Con le sentenze n. 2115 e n. 2116 del 1° marzo 2023, il Consiglio di Stato (C.d.S.) ha annullato la Regolamentazione provvisoria della Commissione del settore del Trasporto Pubblico Locale (delibera n. 18/138 del 23 aprile 2018) e, in particolare, la regola che ha aumentato a 20 giorni l’intervallo tra azioni di sciopero, rispetto alla precedente Regolamentazione provvisoria (delibera n. 02/13 del 31 gennaio 2002), nella quale tale intervallo era di 10 giorni.

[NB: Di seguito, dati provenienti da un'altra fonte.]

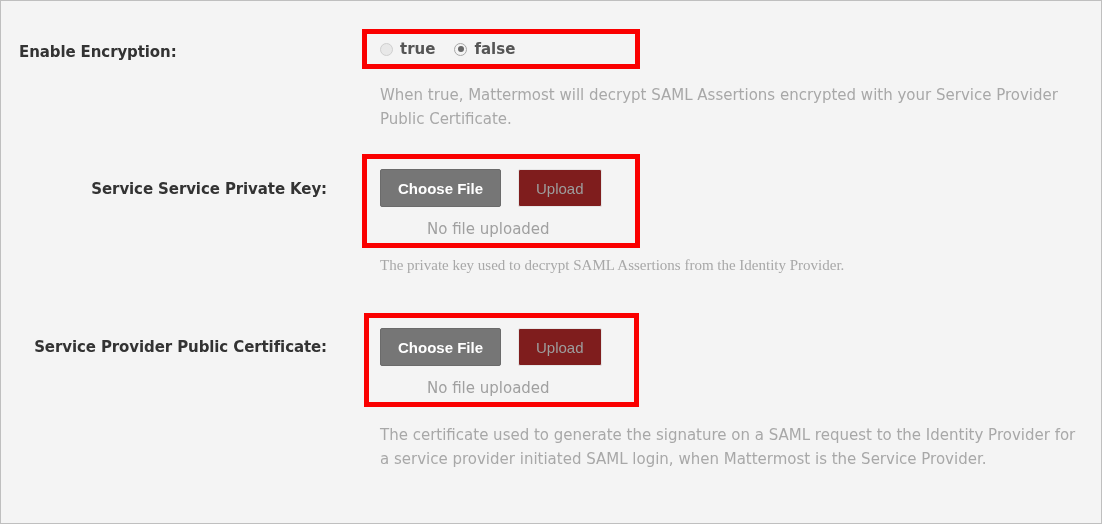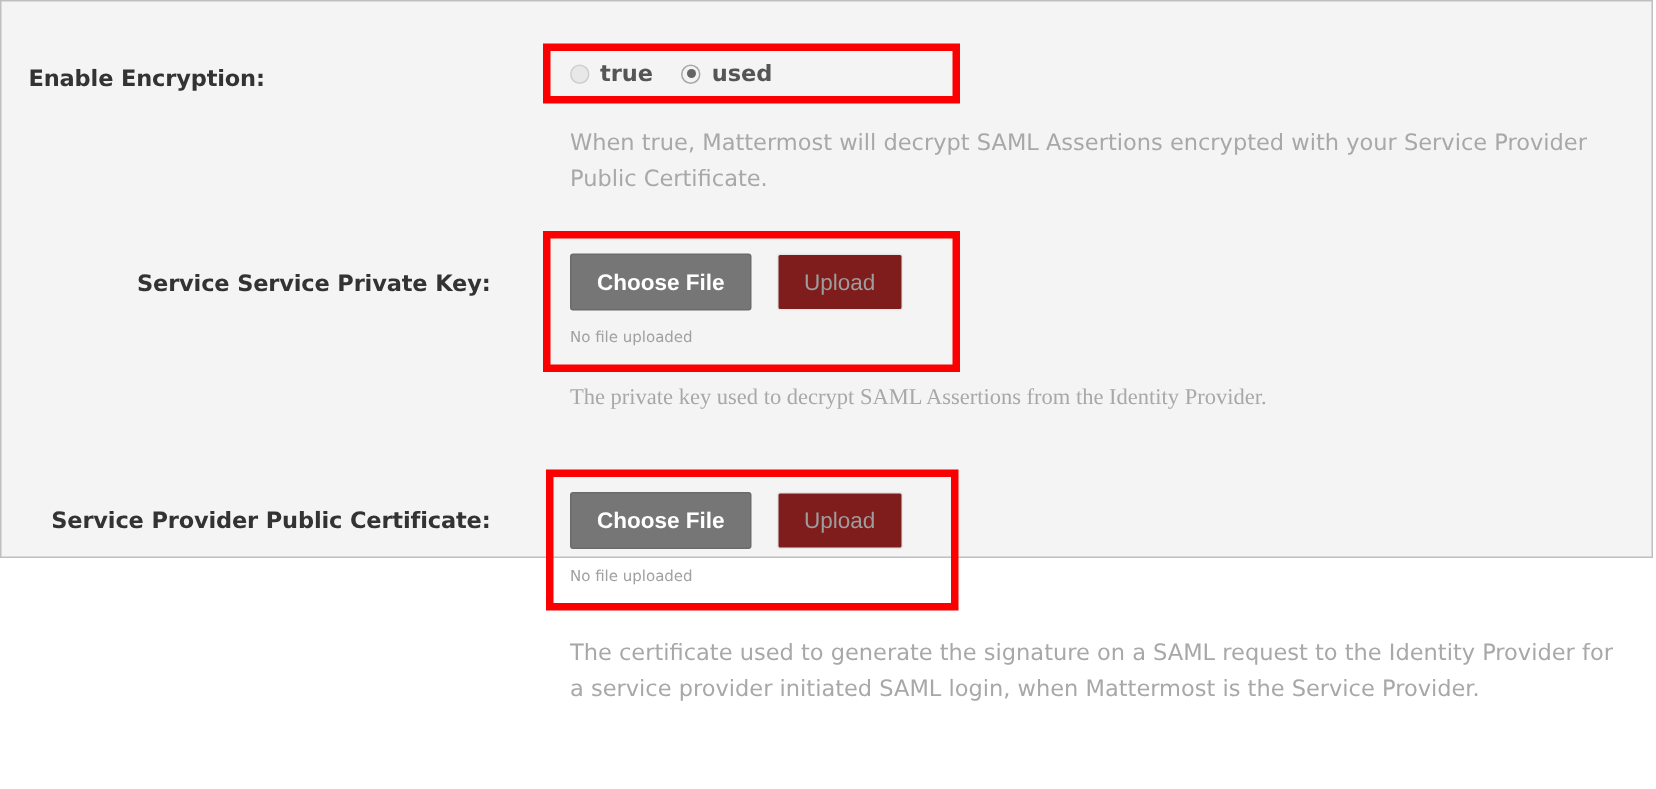"Enable Encryption:" .page { height: 372px -> 524px }
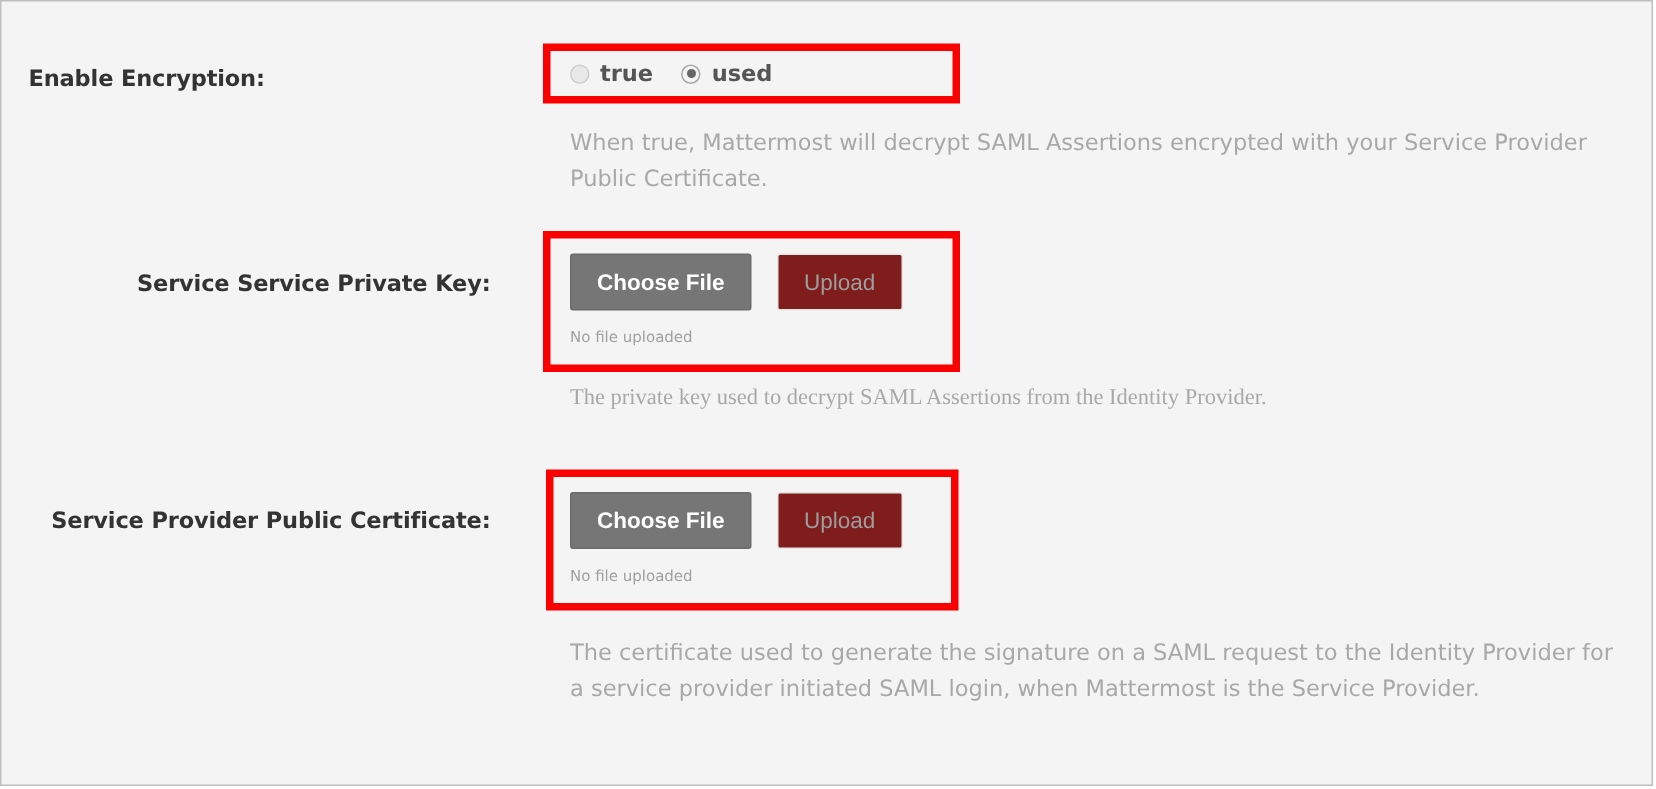"used" span.radio-label { text: used -> false }
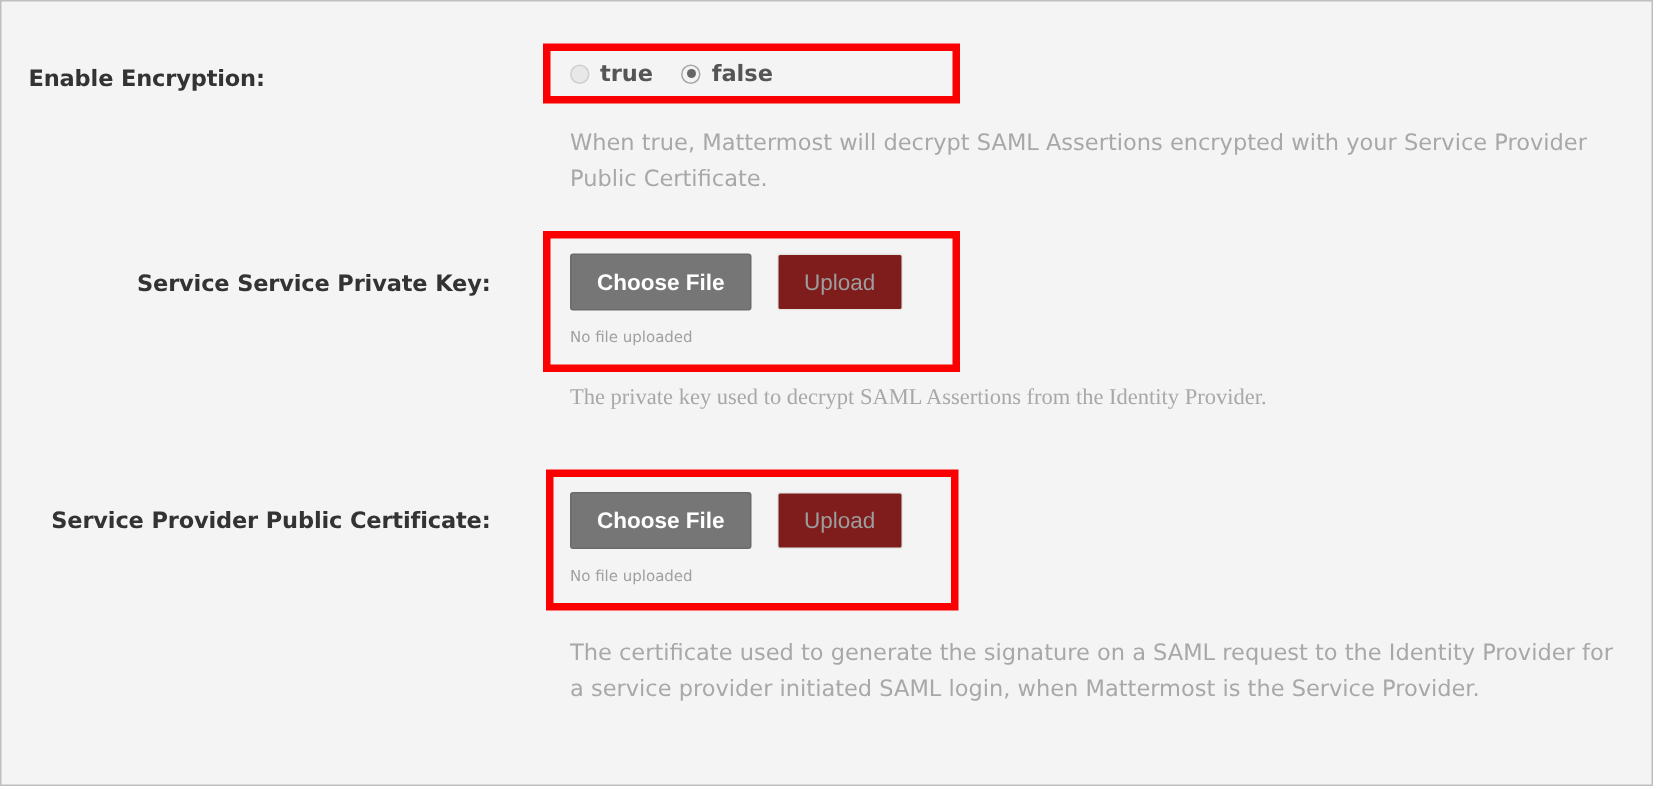"No file uploaded" .file-status { font-size: 10px -> 15px; margin-left: none -> 47px }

Accogliendo i ricorsi delle Organizzazioni sindacali FILT-CGIL e FIT-CISL,. il C.d.S. ha ritenuto tale ampliamento della rarefazione tra un’astensione e l’altra, nello stesso bacino territoriale di utenza, un pregiudizio per l’esercizio del diritto di sciopero, in quanto non sufficientemente motivato sotto il profilo della proporzionalità nel contemperamento tra diritti costituzionali. Tale principio di proporzionalità, argomentano i Giudici amministrativi, è richiamato anche all’art. 52 della Carta dei diritti fondamentali dell’Unione europea (7 dicembre 2000 – 12 dicembre 2007) che, nel loro contenuto essenziale, possono essere limitati “solo laddove ciò sia necessario e giustificato da finalità di interesse generale o dall’esigenza di proteggere i diritti e le libertà altrui”. Di conseguenza, la Commissione avrebbe dovuto “prima di poter comprimere un diritto costituzionalmente garantito, quale è il diritto di sciopero, raddoppiando il periodo di rarefazione … accertare … se fosse tendenzialmente aumentato nel corso degli ultimi anni il disagio effettivo arrecato all’utenza”.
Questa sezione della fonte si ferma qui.